In December 2013 travel agency CVC Brasil managed to price its long-awaited IPO (the company initially filed to come to market in 2011), but it was yet another deal to launch below its R$18 to R$22 price range. The company had to settle for an initial price of R$16, selling 38.8 million secondary shares in a deal led by Bank of America Merrill Lynch, BTG Pactual, Itaú BBA, JPMorgan and Morgan Stanley that raised R$621 million ($236 million). The sale constituted about 30% of the company and was the exit strategy of US private equity firm Carlyle.
Priced below
A week later, Via Varejo, a Brazilian retailer, also priced below its range of R$29.60 and R$33.60. This time the deal was a follow-on, but the retailer chose to sell through the range because it was the launch of the specific shares on offer – secondary units – and its common shares are illiquid. The shares priced at R$23 – a significant discount. The transaction raised $2.85 billion-equivalent compared with the target of around R$4 billion. Bank of America Merrill Lynch, Bradesco BBI and Credit Suisse managed the deal.
The Via Varejo transaction brought the total ECM issuance from Brazil to $13 billion, up from 2012’s disappointing total of $9.4 billion. The poor equity performance has been attributed to a range of factors, from disappointing GDP growth and increasing political risk to the currency’s volatility and, most recently, the withdrawal of capital from emerging markets.
However, the report by McKinsey offers succour to the equity capital market groups at investment banks in the region. The firm has researched the growth patterns of large corporations around the world and analysed the correlation between the development of cities and urbanization and isolated "city GDP growth" as a variable in a linear regression model to explain the location and revenue of the world’s emerging large companies (categorized as those with annual revenues of over $1 billion).

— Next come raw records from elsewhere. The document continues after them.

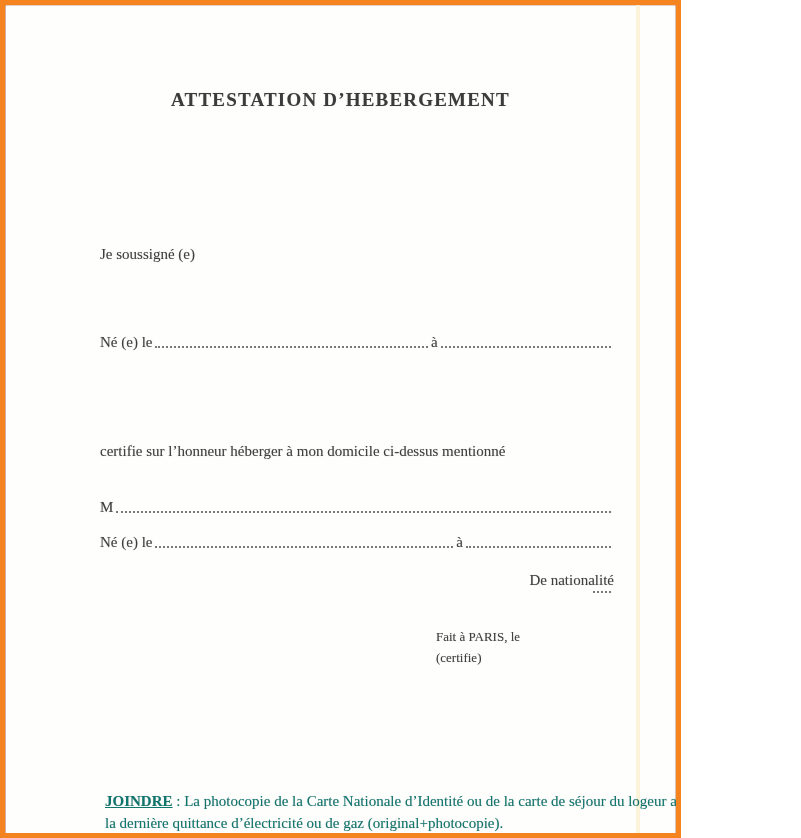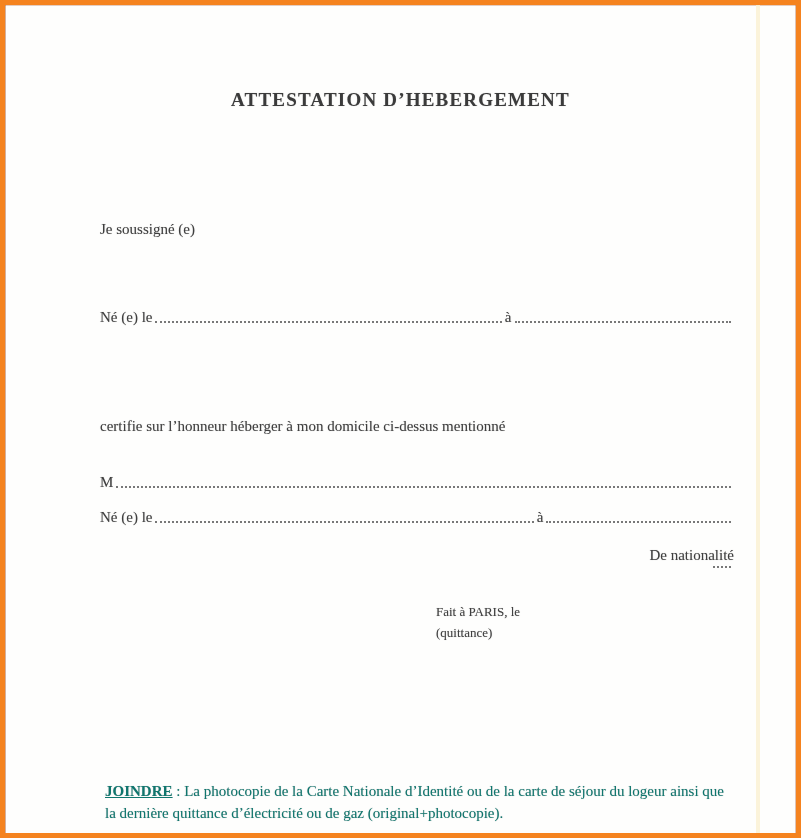--- a/index.html
+++ b/index.html
@@ -5,39 +5,40 @@
   html, body {
     margin: 0;
     padding: 0;
     width: 801px;
     height: 838px;
     background: #ffffff;
     font-family: "Liberation Serif", "DejaVu Serif", serif;
   }
   .scan {
     position: relative;
-    width: 801px;
+    width: 681px;
     height: 838px;
     box-sizing: border-box;
     border: 5px solid #f5831f;
     background: #fefefd;
     box-shadow: inset 1px 0 0 rgba(150,60,15,0.40), inset -1px 0 0 rgba(150,60,15,0.30), inset 0 1px 0 rgba(150,60,15,0.25);
     overflow: hidden;
     color: #3f3f3f;
   }
   .page-edge {
     position: absolute;
     top: 0; bottom: 0;
     right: 36px;
     width: 4px;
     background: #faf1d4;
     opacity: 0.85;
   }
   .txt {
     text-shadow: 0 0 1px rgba(75,75,75,0.35);
+    margin-top: 25px;
   }
   .title {
     position: absolute;
     top: 84px;
     left: 0;
     width: 100%;
     margin: 0;
     text-align: center;
     font-size: 19px;
     font-weight: bold;
@@ -132,18 +133,18 @@
     <span class="dots g100"></span>
   </div>
 
   <div class="line nat txt">
     <span class="lbl">De nationalité</span>
     <span class="dots g100"></span>
   </div>
 
   <div class="sig-block txt">
     <div>Fait à PARIS, le</div>
-    <div>(quittance)</div>
+    <div>(certifie)</div>
   </div>
 
   <p class="footer-note txt"><b>JOINDRE</b><span> : La photocopie de la Carte Nationale d’Identité ou de la carte de séjour du logeur ainsi que la dernière quittance d’électricité ou de gaz (original+photocopie).</span></p>
 
 </div>
 
 </body></html>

As well as predicting where the world’s large companies will emerge, and those that will require big amounts of equity investment during their rapid growth, McKinsey also reveals the level of fluidity in the ranks of the world’s largest companies. The report indicates that only 270 of the world’s largest companies in 1998 (the Fortune Global 500) were still on the list in 2012; 140 fell below the rising revenue threshold and another 90 left through merger, acquisition or bankruptcy. Projecting forward, the consultancy says that this state of flux will continue, with an additional 7,000 large companies expected to emerge by 2025 to add to those of the 8,000 large companies currently operating that survive.
The report’s authors, led by Richard Dobbs, director of the McKinsey Global Institute, say that China and Latin America are likely to be the top two locations for new companies. Latin America is predicted to be home to 800 of these new large companies, with new world cities such as Campinas and Recife in Brazil, Santo Domingo in the Dominican Republic and Tijuana in Mexico being the source of the rapid growth that propel these organizations onto the global scale. "Although Latin America’s regional economy is much smaller than China’s, it is further ahead than the People’s Republic in terms of urbanization and share of companies that are in the service sectors," says the report. "More than half of the Latin American population has been urban since 1979, while China did not pass this threshold until 2011; by then 63% of the Latin American population was living in cities."
Consolidation
Many of these new large companies will be the result of domestic and regional consolidation. Data from Dealogic show that Latin American companies are acquiring more companies outside the region, becoming multinational competitors. The totals are still smaller than inbound flows but given the current headwinds in terms of currency depreciation the momentum is substantial. More striking, however, is the growth of intra-regional M&A that overtook inbound M&A volumes in 2007 and now stands at almost twice the level of M&A capital that is entering the region from elsewhere.
Heather West, managing editor of Latin America for MergerMarket, says that, according to research by her company, 50% of all M&A in 2013 was domestic consolidation among Brazilian companies. West also says the phenomenon of internal consolidation is well established and is creating strong multi-Latina corporations.
"When speaking with M&A bankers they all say don’t underestimate the power of the multi-Latina," says West. "There are companies within Brazil, Mexico and Chile, for example, which are becoming more outbound, multinational powerhouses. JBS [a Brazilian meat producer] has been very active and they are already a global leader, and within Latin America you see companies like Falabella from Chile buying 50.1% of Brazilian retailer Dicico [in May 2013 for R$319 million] to give it access to the Brazilian home improvement company. There are a lot of companies trying to make headway within Latin America and we are seeing a lot of that kind of activity."